How did Big Local areas increase community control over physical assets and spaces and to what effect?
Key points
- Community control was a central principle of the Big Local programme. Control of physical assets and spaces was important and beneficial for communities, but also challenging. In theory it locates responsibility for maintenance and upkeep of assets and spaces in the hands of community members, and where decisions are made by residents, with community benefit uppermost in mind.
- Gaining and maintaining community control of assets can be seen as a process operating at three levels, involving (1) residents asserting a legitimate right to influence decisions about, design of, and resources allocated to physical assets and spaces, (2) building the capacity and know-how for community control, and (3) being able to make use of a wider context of national legislation on community rights, local authority strategies supporting asset transfer, and specific mechanisms for ensuring long-term community control and benefit.
- Sustaining community control is challenging, and tends to involve (1) maintaining widespread resident support and involvement in community facilities and spaces, (2) nurturing positive and strong relationships with a wide variety of other stakeholders, including statutory authorities, and (3) attending to financial sustainability through cost control and appropriate income generation.
Introduction
Physical assets and spaces – such as community hubs, halls, playparks, and open spaces – are a highly significant feature and symbol of flourishing neighbourhoods. However, the highly uneven map of these facilities across the country, together with evidence of declining provision, has brought greater public policy attention to the issue over the 2010s and 2020s. Their importance has been evident in the priority given by Big Local partnerships to investing in new and refurbished assets and spaces, aided by the resident-led ethos and long-term approach to funding of the Big Local programme. The programme’s broad outcomes include communities better able to identify local needs, take more effective action in response to them, and make a difference to the needs they prioritise. Many Big Local areas have attempted to achieve these outcomes by supporting new or improved community physical assets and spaces.

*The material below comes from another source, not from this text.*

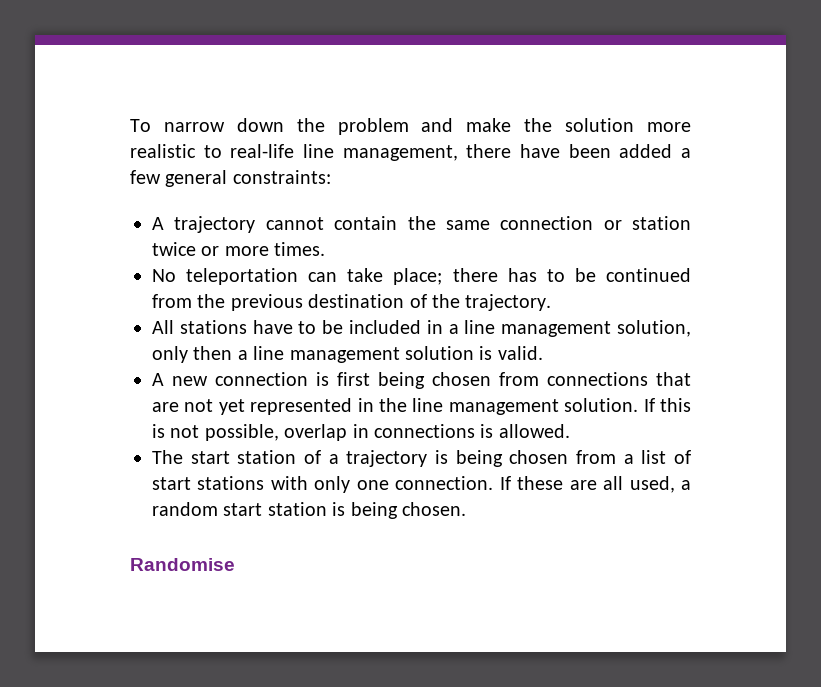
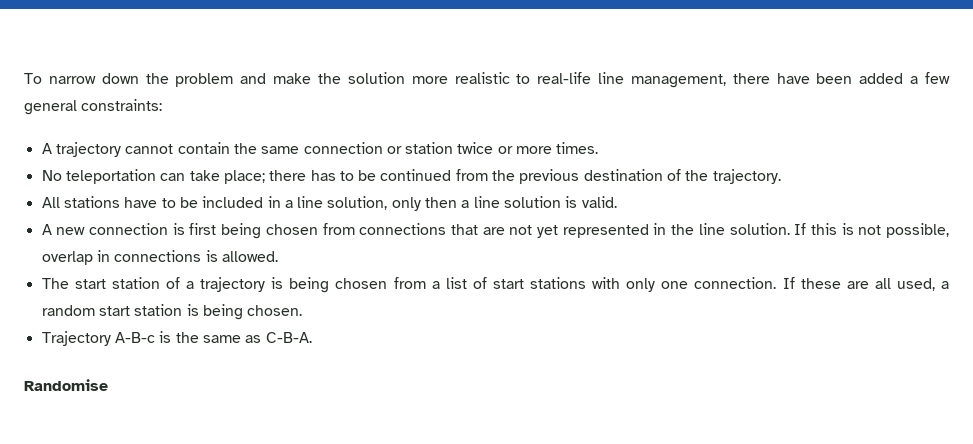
[501,321,612,337] management -> (324, 202) none
[289,347,400,363] management -> (500, 202) none
[448,399,559,415] management -> (725, 229) none
(466, 509) none -> [41,331,312,346] // Trajectory A-B-c is the same as C-B-A.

But investing in such facilities is not necessarily the same as controlling them for ongoing community benefit. A range of voluntary and community-sector umbrella bodies, funders, think tanks, and others have promoted the idea of community control over physical assets and spaces, particularly through ownership. Successive governments have given some support to the idea through legislative reform (such as encouraging asset transfers from local authorities and the community rights embodied in the Localism Act 2011) and targeted programmes (such as the Community Ownership Fund from 2021).
Community control of physical assets and spaces is rarely straightforward and can take several forms. This article examines the ways in which communities in the Big Local programme have sought to gain and sustain control over assets and the challenges in doing so, and reflects on the impact of community control. A companion article considers the importance of physical assets and spaces to communities, in terms of their purpose, roles, and value.
A Big Local partnership was a group made up of at least eight people that guided the overall direction of delivery in a Big Local area.
Community control in theory
The accessibility and provision of assets and spaces is generally a significant issue for many communities. Someone looking to assess a community’s assets and spaces might ask whether it has access to a range of open, high-quality facilities, which add to the richness of community life, and to the extent that it does, whether this provision can be maintained and developed and its loss or decline prevented.
Gaining community control in some form is often seen in policy and research as being a prerequisite for securing provision for the community over the long term. Similarly, ceding community control is an evident risk that can lead to land and buildings being left unused or unoccupied, or otherwise being sold or developed for purposes that do not necessarily align with community priorities. Underpinning this perspective is a deep sense that ownership and control matters, not least for the power it affords in making things happen.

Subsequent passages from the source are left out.